REDOX plays a critical role in crop production, particularly under stress conditions, with recent developments in fertilizers utilizing REDOX controls to boost production under increased stress, spawning a number of high-efficiency product companies (eg. Redoxchem, Redoxturf, Redoxagro).
The mechanism for organ formation in plants consists of an initial phase of cell proliferation and primary morphogenesis, followed by the second phase of cell expansion, secondary morphogenesis, and endoreduplication. Accumulating evidence indicates that cell proliferation and shoot and root meristem activities are influenced by cellular redox state. However, the mechanisms that underpin these responses and the pathways of oxidative activation of the cell cycle are not as clearly defined in plants as they are in animals.
Most information on agricultural production stress the importance of pH balance in soils on plant nutrient availability and growth, but not so much on REDOX balance. REDOX balance is similar in concept to pH balance, as this article explains.
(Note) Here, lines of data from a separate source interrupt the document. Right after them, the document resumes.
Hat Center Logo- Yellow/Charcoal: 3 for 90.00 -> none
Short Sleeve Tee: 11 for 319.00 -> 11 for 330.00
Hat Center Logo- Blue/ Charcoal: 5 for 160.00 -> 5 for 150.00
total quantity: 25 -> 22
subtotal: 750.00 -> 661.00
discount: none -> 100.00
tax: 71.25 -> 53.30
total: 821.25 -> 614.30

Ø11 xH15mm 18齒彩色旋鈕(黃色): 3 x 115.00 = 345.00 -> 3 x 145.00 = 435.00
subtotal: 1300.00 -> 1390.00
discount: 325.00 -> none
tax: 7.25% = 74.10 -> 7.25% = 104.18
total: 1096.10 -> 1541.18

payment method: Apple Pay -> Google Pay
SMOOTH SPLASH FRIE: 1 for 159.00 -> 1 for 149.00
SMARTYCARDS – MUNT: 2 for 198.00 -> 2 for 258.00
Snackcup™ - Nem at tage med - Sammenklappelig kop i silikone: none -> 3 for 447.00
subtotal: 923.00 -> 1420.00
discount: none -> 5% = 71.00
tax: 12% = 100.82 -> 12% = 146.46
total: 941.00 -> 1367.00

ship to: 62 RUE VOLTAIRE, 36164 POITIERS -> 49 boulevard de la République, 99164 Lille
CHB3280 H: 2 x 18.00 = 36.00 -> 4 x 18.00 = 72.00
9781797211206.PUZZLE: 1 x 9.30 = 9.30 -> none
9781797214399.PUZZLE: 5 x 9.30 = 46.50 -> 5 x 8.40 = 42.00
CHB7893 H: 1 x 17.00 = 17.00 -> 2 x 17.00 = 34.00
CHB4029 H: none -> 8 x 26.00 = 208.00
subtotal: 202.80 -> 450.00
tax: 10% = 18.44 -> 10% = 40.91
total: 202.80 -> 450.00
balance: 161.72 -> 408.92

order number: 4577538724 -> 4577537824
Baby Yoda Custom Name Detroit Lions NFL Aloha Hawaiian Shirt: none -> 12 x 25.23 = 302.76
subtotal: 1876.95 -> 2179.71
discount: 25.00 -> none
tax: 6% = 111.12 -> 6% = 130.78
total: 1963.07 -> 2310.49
The main difference between acid-base balance and redox balance in a titration procedure is that acid-base titration involves acid and a base whereas the redox titration involves two redox species (see image).
In a redox reaction, the number of electrons that are circulated remains constant, meaning that the electrons which are released by the oxidizing species need to get accepted by the reducing species, depending on the stoichiometry of the reaction.
Some redox species act as self-indicators such as MnO4– ions which lose its purple color upon its reduction to Mn2+. In other cases, such as reactions where I2 molecules are involved, starch is used as an indicator as it produces a color due to the formation of a complex with Iodine. In general, the ‘d’ block elements such as Fe2+/Fe3+, Cr3+/Cr6+, Mn7+/Mn2+ commonly take part in redox reactions as they have variable oxidation numbers.
The most important biological processes involving redox reactions is Cellular respiration, for instance, the oxidation of glucose (C6H12O6) to CO2 and the reduction of oxygen to water. The summary equation for cell respiration is:C6H12O6 + 6 O2 → 6 CO2 + 6 H2O. The process of cell respiration also depends heavily on the reduction of NAD+ to NADH and the reverse reaction (the oxidation of NADH to NAD+).
It’s clear that the importance of biological energy storage and release by means of redox reactions could be critical optimizing health at the cellular level.